At this point I got stuck and I don't know what and how to integrate in order to find $u(x,y)$

 

[vela]

You didn't differentiate correctly. You should have, for example,
\begin{align*}
(uM)_y &= \frac{\partial}{\partial y} \left[ h\left(\frac{x}{y}\right) \frac{\sin y}{x}\right] \\
&= h'\left(\frac{x}{y}\right)\left(-\frac{x}{y^2}\right) \frac{\sin y}{x} + h\left(\frac{x}{y}\right) \frac{\cos y}{x} \\
&= -h'\left(\frac{x}{y}\right) \frac{\sin y}{y^2} + h\left(\frac{x}{y}\right) \frac{\cos y}{x}
\end{align*}

 

[mahler1]

You didn't differentiate correctly. You should have, for example,
\begin{align*}
(uM)_y &= \frac{\partial}{\partial y} \left[ h\left(\frac{x}{y}\right) \frac{\sin y}{x}\right] \\
&= h'\left(\frac{x}{y}\right)\left(-\frac{x}{y^2}\right) \frac{\sin y}{x} + h\left(\frac{x}{y}\right) \frac{\cos y}{x} \\
&= -h'\left(\frac{x}{y}\right) \frac{\sin y}{y^2} + h\left(\frac{x}{y}\right) \frac{\cos y}{x}
\end{align*}

Thanks, I'll correct it and see if I can get a nicer expression.

 

[mahler1]

You didn't differentiate correctly. You should have, for example,
\begin{align*}
(uM)_y &= \frac{\partial}{\partial y} \left[ h\left(\frac{x}{y}\right) \frac{\sin y}{x}\right] \\
&= h'\left(\frac{x}{y}\right)\left(-\frac{x}{y^2}\right) \frac{\sin y}{x} + h\left(\frac{x}{y}\right) \frac{\cos y}{x} \\
&= -h'\left(\frac{x}{y}\right) \frac{\sin y}{y^2} + h\left(\frac{x}{y}\right) \frac{\cos y}{x}
\end{align*}

After vela's correction, I got:

$(uM)_y=-h'(\dfrac{x}{y})(\dfrac{\sin(y)}{y^2})+h(\dfrac{x}{y})(\dfrac{\cos(y)}{x})$.
$(uN)_x=h'(\dfrac{x}{y})(\dfrac{\cos(y)}{x}-\dfrac{\sin(y)}{y^2})-h(\dfrac{x}{y})\dfrac{y\cos(y)}{x^2})$.
So, $(uM)_y=(uN)_x$ if and only if

$-h'(\dfrac{x}{y})\dfrac{\sin(y)}{y^2}+h(\dfrac{x}{y})\dfrac{\cos(y)}{x}=h'(\dfrac{x}{y})(\dfrac{\cos(y)}{x}-\dfrac{\sin(y)}{y^2})-h(\dfrac{x}{y})\dfrac{y\cos(y)}{x^2})$ if and only if

$h(\dfrac{x}{y})\dfrac{\cos(y)}{x}=h'(\dfrac{x}{y})(\dfrac{\cos(y)}{x})-h(\dfrac{x}{y})\dfrac{y\cos(y)}{x^2})$.

Then

$h(\dfrac{x}{y})(\dfrac{\cos(y)}{x}+\dfrac{y\cos(y)}{x^2})=h'(\dfrac{x}{y})(\dfrac{\cos(y)}{x})$

$1+\dfrac{y}{x}=\dfrac{h'\dfrac{x}{y}}{h\dfrac{x}{y}}$. If I make the substitution $z=\dfrac{x}{y}$, then the equation reduces to:

$1+\dfrac{1}{z}=\dfrac{h'(z)}{h(z)}$.

So

$\int (1+\dfrac{1}{z})dz=\int \dfrac{dh}{h} \iff z+ln(z)+k=ln(h)$.

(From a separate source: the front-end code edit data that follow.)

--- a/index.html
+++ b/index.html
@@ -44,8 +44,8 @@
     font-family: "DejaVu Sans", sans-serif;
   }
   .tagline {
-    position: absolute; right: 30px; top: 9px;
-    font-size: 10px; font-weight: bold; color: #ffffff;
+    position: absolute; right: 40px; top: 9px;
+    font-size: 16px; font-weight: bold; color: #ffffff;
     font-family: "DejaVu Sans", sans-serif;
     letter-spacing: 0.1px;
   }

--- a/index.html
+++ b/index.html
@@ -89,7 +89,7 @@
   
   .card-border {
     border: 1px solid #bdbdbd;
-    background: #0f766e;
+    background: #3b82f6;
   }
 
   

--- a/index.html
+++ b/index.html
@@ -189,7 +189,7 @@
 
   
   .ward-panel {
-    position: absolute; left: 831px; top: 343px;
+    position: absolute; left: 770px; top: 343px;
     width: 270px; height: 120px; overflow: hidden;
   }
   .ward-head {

Then, $h=ze^z=\dfrac{x}{y}e^{\dfrac{x}{y}}$. Now I have to go back to the original equation, which it will be reduced to an exact equation by this integrating factor.

Is this correct?

 

[vela]

Yes, it is!

 

[mahler1]

Yes, it is!

Thanks very much!

 

[lurflurf]

Good work.
Let me offer a suggestion.
I would change variable z=x/y first to make things less messy
$$\frac{\sin(y)}{x}\mathrm{d}x+\left( \frac{y}{x}\cos(y)-\frac{\sin(y)}{y}\right)\mathrm{d}y=0\\
\text{becomes}\\
\sin(y)\frac{\mathrm{d}z}{z}+\frac{1}{z}\cos(y)\mathrm{d}y=0$$

 

[mahler1]

Good work.
Let me offer a suggestion.
I would change variable z=x/y first to make things less messy
$$\frac{\sin(y)}{x}\mathrm{d}x+\left( \frac{y}{x}\cos(y)-\frac{\sin(y)}{y}\right)\mathrm{d}y=0\\
\text{becomes}\\
\sin(y)\frac{\mathrm{d}z}{z}+\frac{1}{z}\cos(y)\mathrm{d}y=0$$

Good remark.